He found a small bar table near the back. As he made his way to the table he grabbed two empty barstools to give them enough seats. He sat with his back to the wall and eyes on the door. He signaled the waitress as Zane and the remaining members of Sidewinder joined him.
There was a brief tussle over who would get to pick up the tab for the evening. After several minutes of swearing and finger pointing, Nick turned to the table with a grin before explaining that he’d slipped his credit card to the pretty waitress while Digger and Ty were yelling at each other.
Ty rolled his eyes.
It wasn’t until the waitress returned with their drinks that Ty really noticed how quiet Zane was being. Ty knew New Orleans was one of the last trips Zane had gone on with his wife before she’d died and he could tell that being back in the city was getting to his lover. He just didn’t know what to do about it.

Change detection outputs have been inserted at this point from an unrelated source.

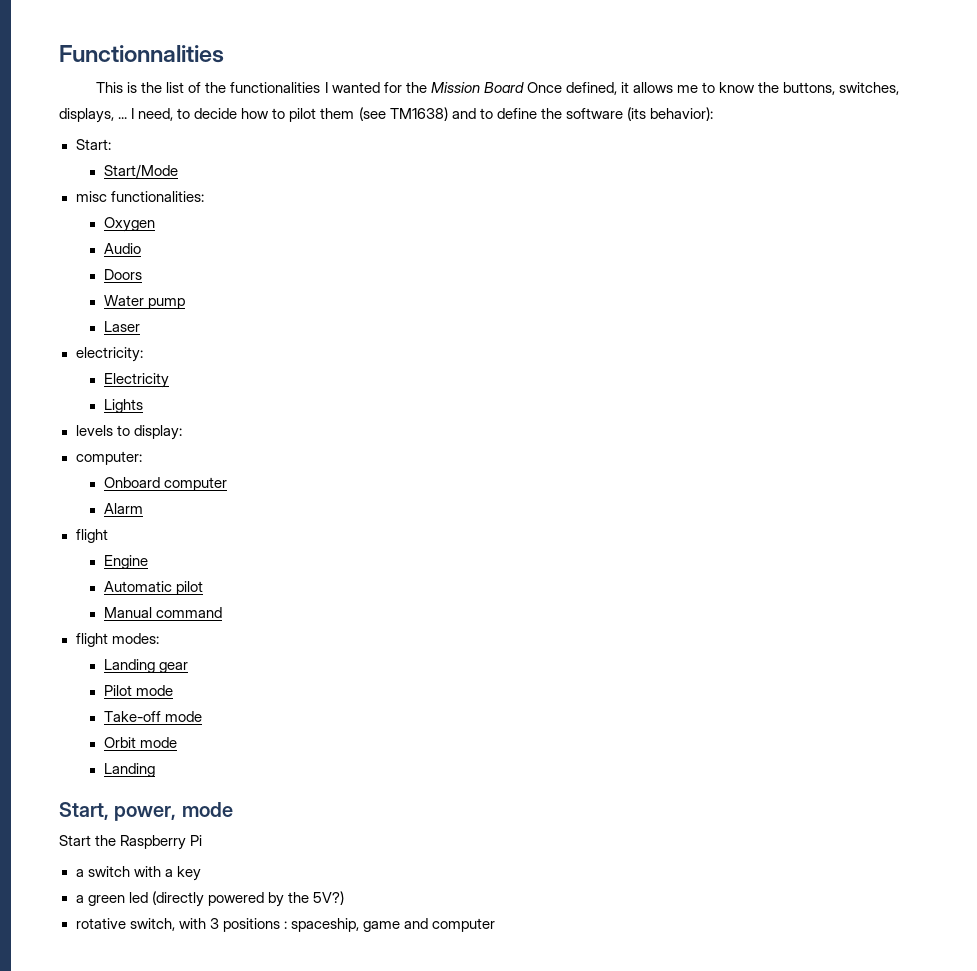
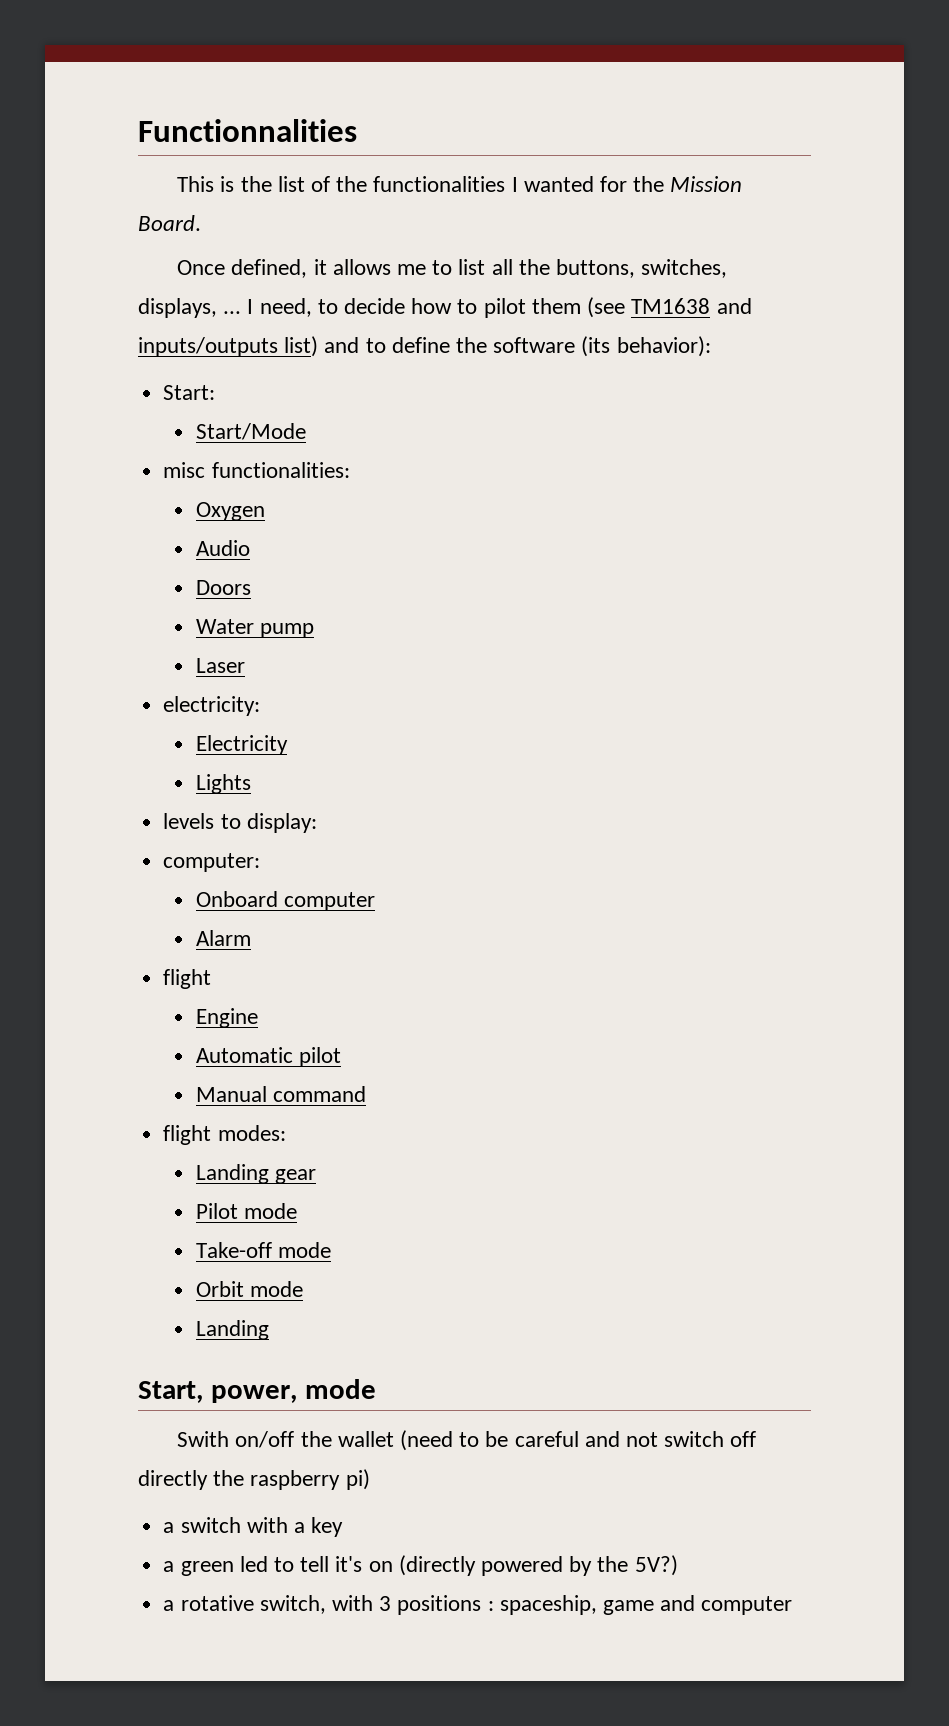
[483,82,524,93] Board -> [138,215,201,231] Board. //
[719,82,756,93] know -> [458,259,513,275] list all
[389,107,448,121] TM1638) -> [631,298,752,314] [138,336,319,357] TM1638 and inputs/outputs list)
[59,835,203,850] Start the Raspberry Pi -> [177,1430,757,1451] [138,1469,370,1490] Swith on/off the wallet (need to be careful and not switch off directly the raspberry pi)
(148, 897) none -> [273,1556,393,1572] to tell it's on
(344, 898) none -> [163,1600,175,1611] a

Nick caught his attention with a questioning look and nodded his head in Zane’s direction. Ty shrugged slightly. It would take a lot more than silent communication to explain why Zane was drifting out of their conversations and staring around the bar like his eyes were chasing ghosts.
Or a single ghost, Ty supposed.
“So Garrett, you ever come to New Orleans before?” Nick asked.
Zane nodded and took a sip from the Coke he was drinking. “Yeah, my wife and I came here once years ago. It was a few months before she died, actually.”
“That’s…painful,” Nick said.
Zane shook his head. “A little, but it was a good trip. The city is mostly filled with good memories, even if they are some of the last I have of her.”
“Are there any bars that you remember that we need to visit while we’re down here?” Kelly asked.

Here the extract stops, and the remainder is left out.